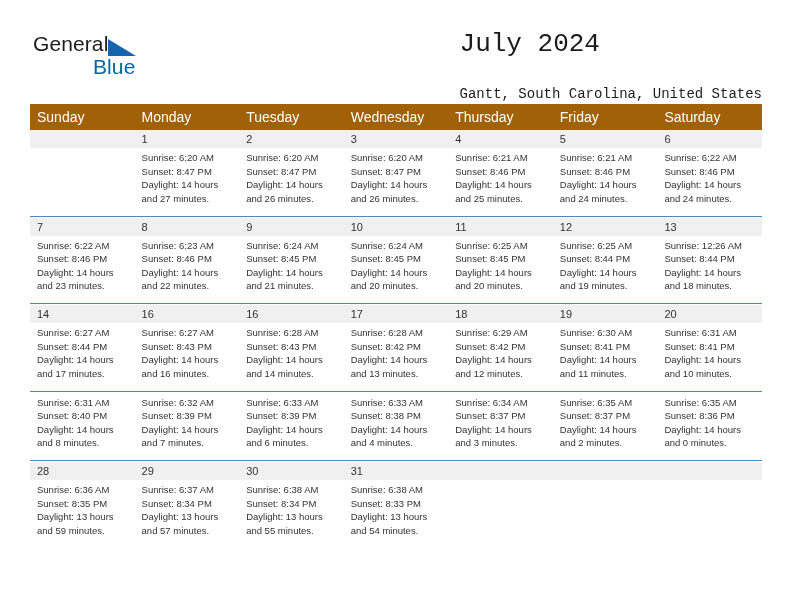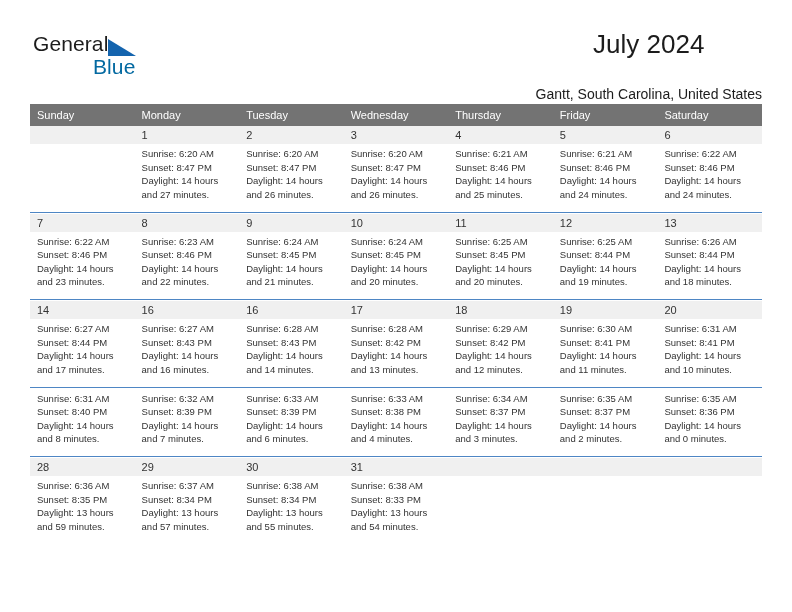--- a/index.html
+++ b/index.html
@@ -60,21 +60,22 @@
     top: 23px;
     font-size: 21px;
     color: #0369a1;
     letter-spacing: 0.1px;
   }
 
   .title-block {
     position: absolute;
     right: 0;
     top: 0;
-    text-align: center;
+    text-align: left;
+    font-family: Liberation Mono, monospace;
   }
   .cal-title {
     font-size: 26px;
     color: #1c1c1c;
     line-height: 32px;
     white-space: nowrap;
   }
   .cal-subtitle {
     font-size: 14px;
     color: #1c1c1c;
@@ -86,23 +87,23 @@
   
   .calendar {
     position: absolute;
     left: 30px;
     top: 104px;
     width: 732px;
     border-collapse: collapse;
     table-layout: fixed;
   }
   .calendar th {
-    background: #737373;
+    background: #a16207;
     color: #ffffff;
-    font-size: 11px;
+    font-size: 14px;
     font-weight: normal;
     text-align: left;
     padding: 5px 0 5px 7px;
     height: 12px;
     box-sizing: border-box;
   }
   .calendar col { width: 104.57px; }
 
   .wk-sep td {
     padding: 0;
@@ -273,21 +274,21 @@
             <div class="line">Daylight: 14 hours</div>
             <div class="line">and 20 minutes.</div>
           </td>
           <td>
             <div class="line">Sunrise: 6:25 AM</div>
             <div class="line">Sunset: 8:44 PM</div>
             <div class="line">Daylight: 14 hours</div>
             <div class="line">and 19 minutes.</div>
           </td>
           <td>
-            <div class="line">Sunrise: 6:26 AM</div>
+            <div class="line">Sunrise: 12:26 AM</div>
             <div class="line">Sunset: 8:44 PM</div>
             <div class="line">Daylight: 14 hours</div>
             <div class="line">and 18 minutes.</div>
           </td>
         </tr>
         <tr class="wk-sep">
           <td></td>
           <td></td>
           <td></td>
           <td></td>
——————
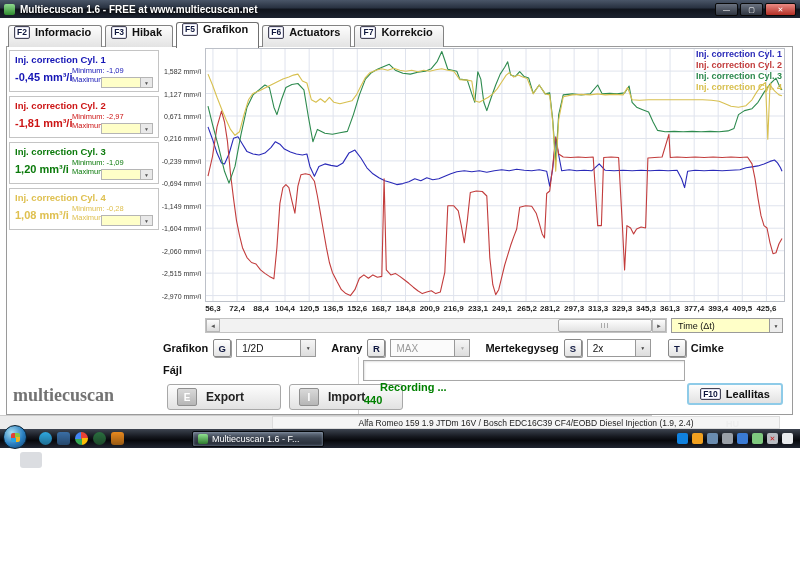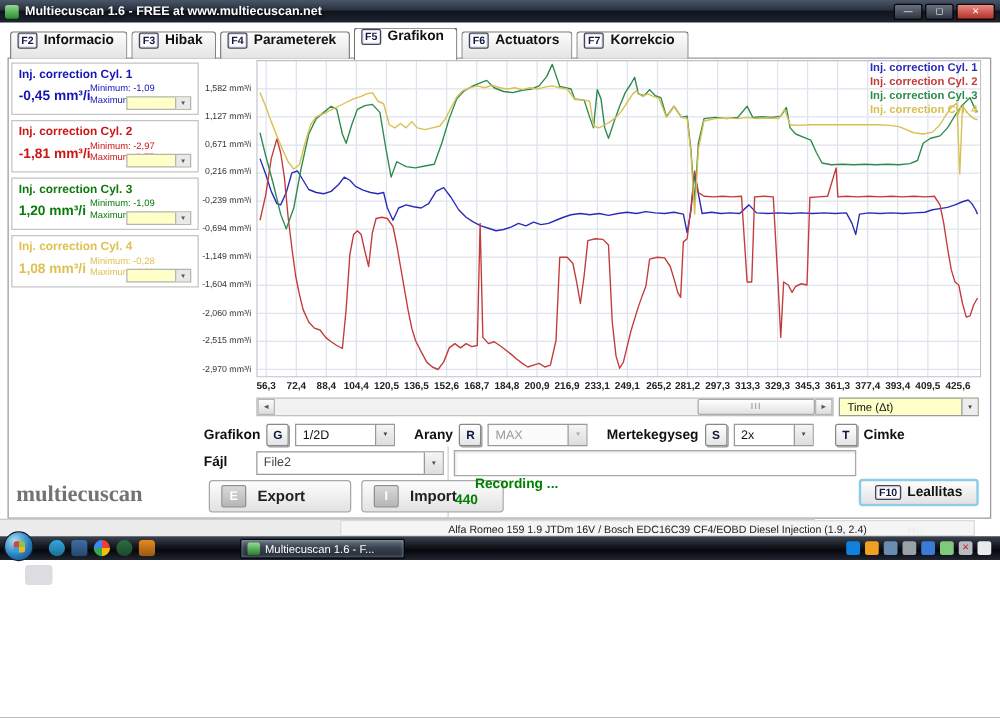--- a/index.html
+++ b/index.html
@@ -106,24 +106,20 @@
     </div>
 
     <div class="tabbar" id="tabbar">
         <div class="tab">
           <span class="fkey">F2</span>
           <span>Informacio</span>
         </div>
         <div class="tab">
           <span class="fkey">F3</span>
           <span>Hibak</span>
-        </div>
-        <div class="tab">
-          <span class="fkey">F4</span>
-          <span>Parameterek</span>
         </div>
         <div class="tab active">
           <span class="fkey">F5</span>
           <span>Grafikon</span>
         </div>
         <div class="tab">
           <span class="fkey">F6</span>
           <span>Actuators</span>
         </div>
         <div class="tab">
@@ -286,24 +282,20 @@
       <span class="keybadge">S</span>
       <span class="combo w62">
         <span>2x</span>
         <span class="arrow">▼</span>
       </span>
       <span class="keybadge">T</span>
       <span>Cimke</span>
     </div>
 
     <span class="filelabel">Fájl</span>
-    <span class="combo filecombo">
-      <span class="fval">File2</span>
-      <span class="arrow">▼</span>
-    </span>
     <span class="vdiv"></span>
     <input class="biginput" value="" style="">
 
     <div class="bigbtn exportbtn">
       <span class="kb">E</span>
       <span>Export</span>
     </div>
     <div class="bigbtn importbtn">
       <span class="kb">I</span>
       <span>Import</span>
——————
Across the material, how many lines contain the word "color"? Only the number is wanted.

## Exercise answer
4